À 5 ans : confirmée, elle supervise des équipes de cotations, forme des juniors ou se spécialise sur les pierres de couleur et les diamants d’exception. Elle peut devenir responsable de laboratoire chez un grossiste.
À 10 ans : l’experte senior accède à des fonctions de direction. Elle intègre les comités d’experts de la CIBJO (Confédération internationale de la bijouterie-joaillerie), intervient comme experte judiciaire agréée ou crée son propre cabinet de conseil.

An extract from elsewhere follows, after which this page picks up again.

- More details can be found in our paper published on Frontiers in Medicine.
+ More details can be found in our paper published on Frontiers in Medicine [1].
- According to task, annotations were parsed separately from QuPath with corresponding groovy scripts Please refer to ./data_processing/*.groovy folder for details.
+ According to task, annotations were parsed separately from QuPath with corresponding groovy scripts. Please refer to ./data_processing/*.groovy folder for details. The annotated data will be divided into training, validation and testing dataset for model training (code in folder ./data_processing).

Les meilleures deviennent consultantes pour les fonds d’investissement spécialisés dans les actifs tangibles.
Perspectives du métier
La blockchain appliquée à la traçabilité des diamants transforme le métier, l’évaluatrice devant savoir lire et authentifier les certificats numériques associés à chaque pierre. L’essor des diamants de synthèse impose une veille technologique permanente, les méthodes de production évoluant et les tests d’identification devant suivre. Le durcissement des sanctions liées aux diamants de conflit renforce le rôle de l’évaluatrice comme garante de la conformité, et le métier reste artisanal par essence mais s’outille numériquement.